I am glad you put this here, because it exemplifies part of what I was talking about above.Even when he is compared to Melkizedek, "without father or mother", he has to be earthly "as Melkizedek was also".
Taking "without father or mother" is a terrible argument for a heavenly venue. I tried to tell you this before, but apparently the point did not make it through. "Without father or mother" is something one may posit of an orphan, for example, both in English and in Greek. In Greek there is the additional interpretive possibility of unknown heritage: one is "fatherless and motherless" if one does not know who one's parents are; bastard children can be called "fatherless." With respect to Melchizedek, the most important qualification is that he is "without beginning of days." That he lacks mother, father, and genealogy is simply a fact of the extant text of Genesis: we know none of those things about him, and that is all it takes to merit those terms.
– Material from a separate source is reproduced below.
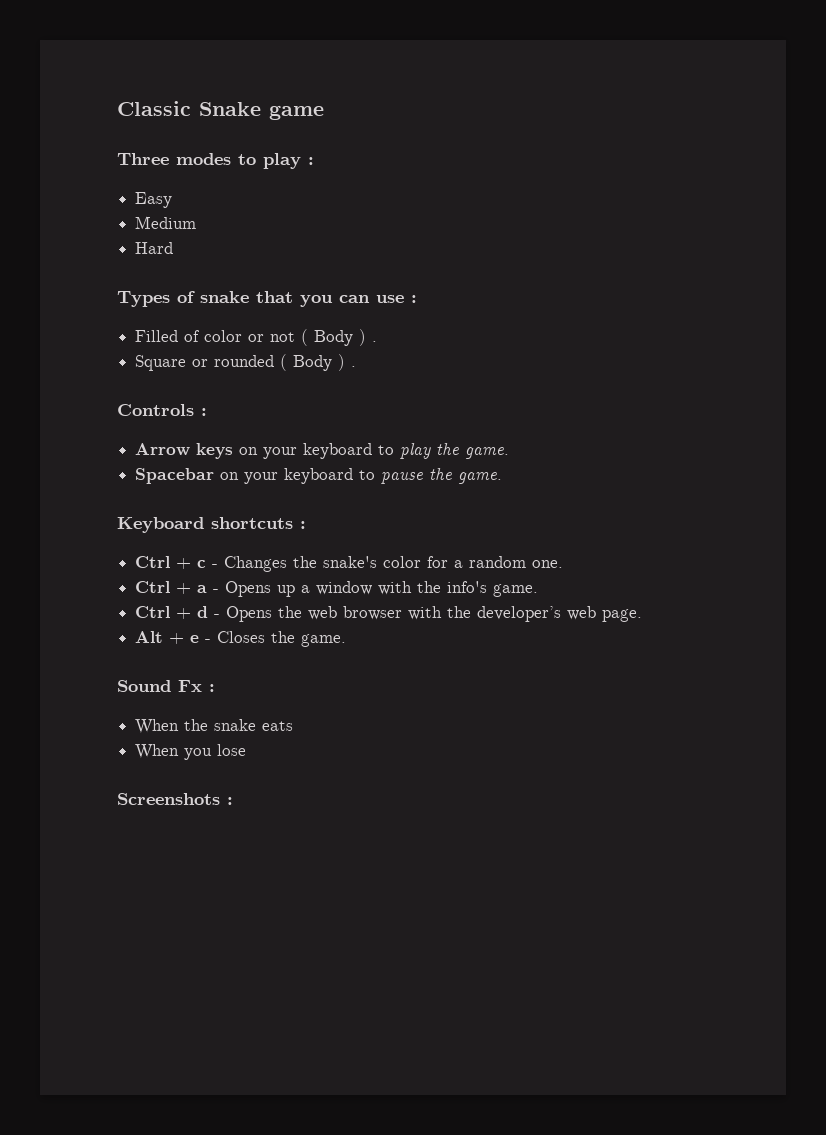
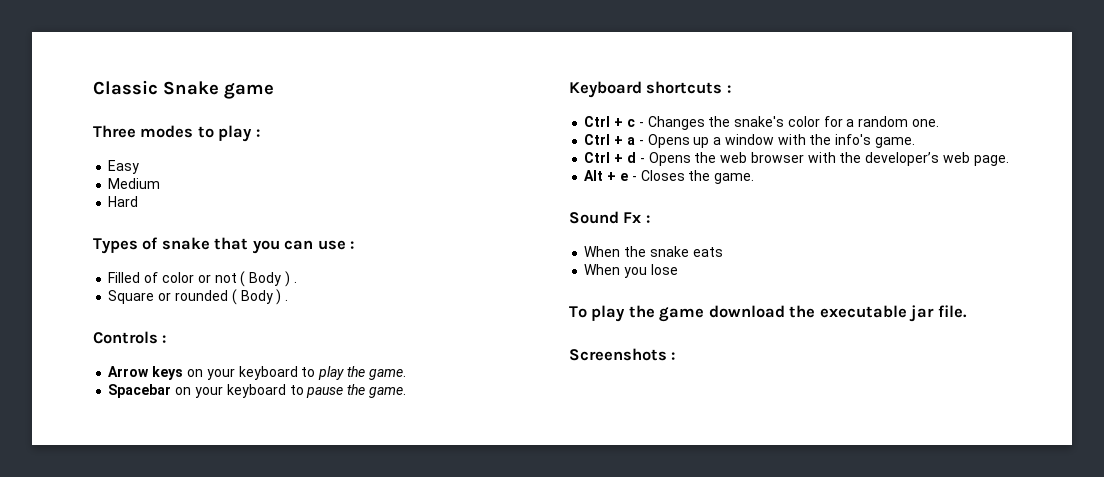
+ To play the game download the executable jar file.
As I mentioned in that other thread, I have softened considerably on your idea that the tribe of Judah is an addition to Hebrews; it is something to be considered, I will readily grant you, and I am glad that you made the argument (and thus indirectly pointed out a hole in my thought process). However, to suggest that the Greek terms for "without father" and "without mother" can, by themselves, suggest literally having no biological parents is just plain wrong. You seize upon them as if they prove something, but they do not. In conjunction with having "no beginning of days," yes, there is a case to be made, especially given the status granted to Melchizedek at Qumran. But, even so, this entire concentration of themes has nothing whatsoever to do with Melchizedek being earthly or heavenly during his time of ministry; he can be godlike and still operate on earth. You take a valid point and press it too far, and that can be very frustrating sometimes.